How does always_comb prevent latch inference?
always_comb in SystemVerilog causes the elaborator (and most simulators) to issue a compile-time error if the block would infer a latch. This turns what was a silent synthesis issue — discovered only during gate-level netlist review or STA — into an error that stops compilation immediately. Additionally, always_comb executes once at time zero before simulation begins, ensuring outputs are not left in an unknown state at startup. Use always_comb in any flow that supports SystemVerilog; it is strictly superior to always @(*).
What is a multi-driver and how do I fix it?
A multi-driver occurs when two or more always blocks (or an always block and an assign statement) both drive the same net. In simulation, both drivers "write" the net — if they disagree, the result is X (unknown). In synthesis, it produces a short circuit that will physically short power to ground. The fix: consolidate all driving logic for a signal into a single always block using an internal mux (always @(*) begin out = sel ? a : b; end). Lint tools catch multi-drivers at elaboration. If you are seeing X propagation through a net, a multi-driver is a likely cause.
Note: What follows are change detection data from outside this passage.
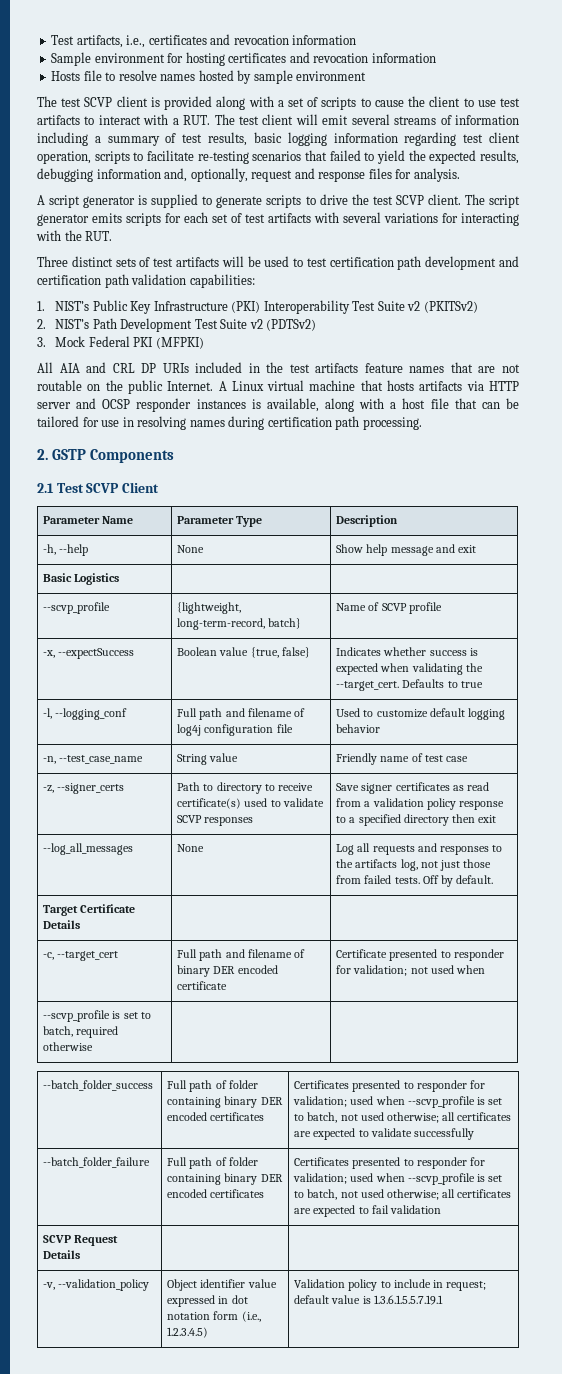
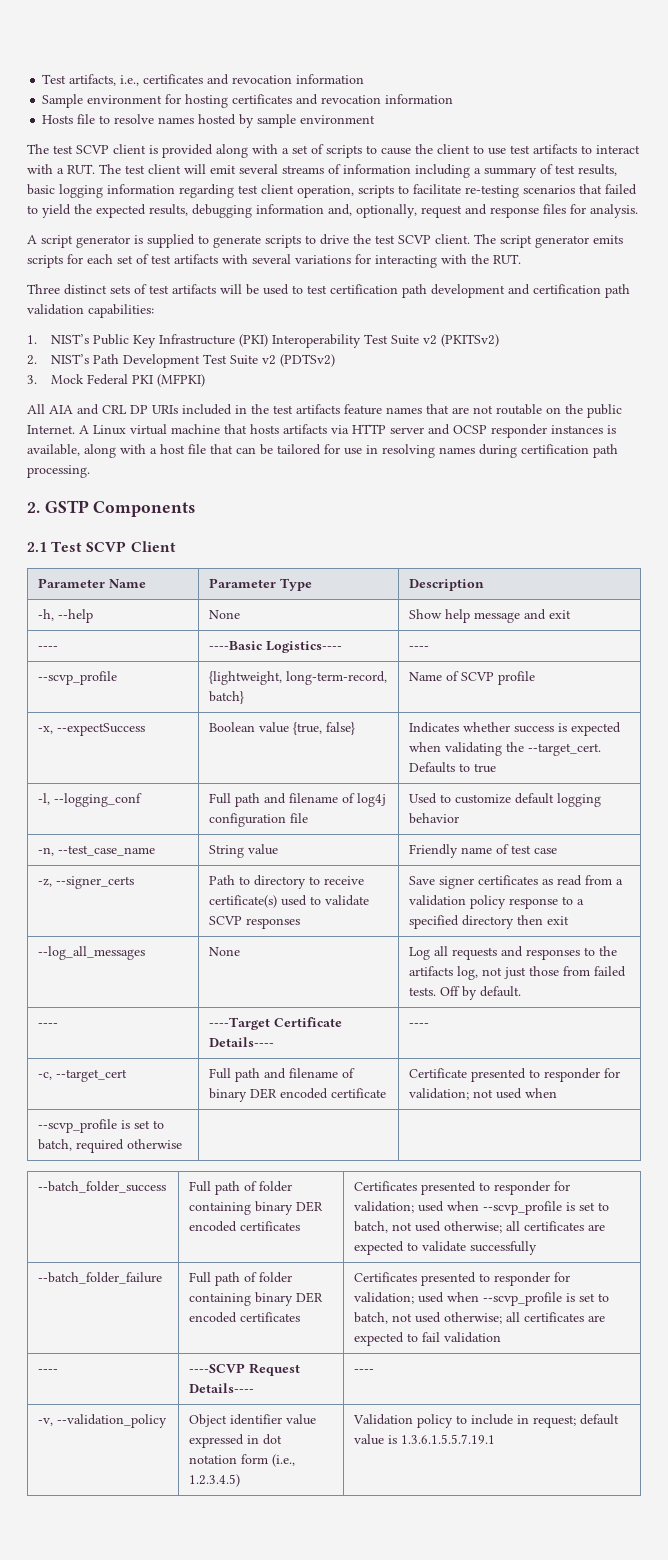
- Basic Logistics | |
+ ---- | ----Basic Logistics---- | ----
- Target Certificate Details | |
+ ---- | ----Target Certificate Details---- | ----
- SCVP Request Details | |
+ ---- | ----SCVP Request Details---- | ----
What RTL lint warnings should I never ignore?
Treat these lint warnings as errors — they indicate real synthesis bugs: (1) Latch inferred — any unintentional latch. (2) Multi-driver — two sources driving the same net. (3) Incomplete sensitivity list — signal read but not in @(...). (4) Blocking in sequential block — using = inside posedge clk. (5) Combinational loop — a net feeds itself without a register. (6) Width mismatch — assigning a wider expression to a narrower net (truncation). (7) Unconnected output port — a module output left floating. These seven categories catch the majority of RTL bugs before synthesis runs.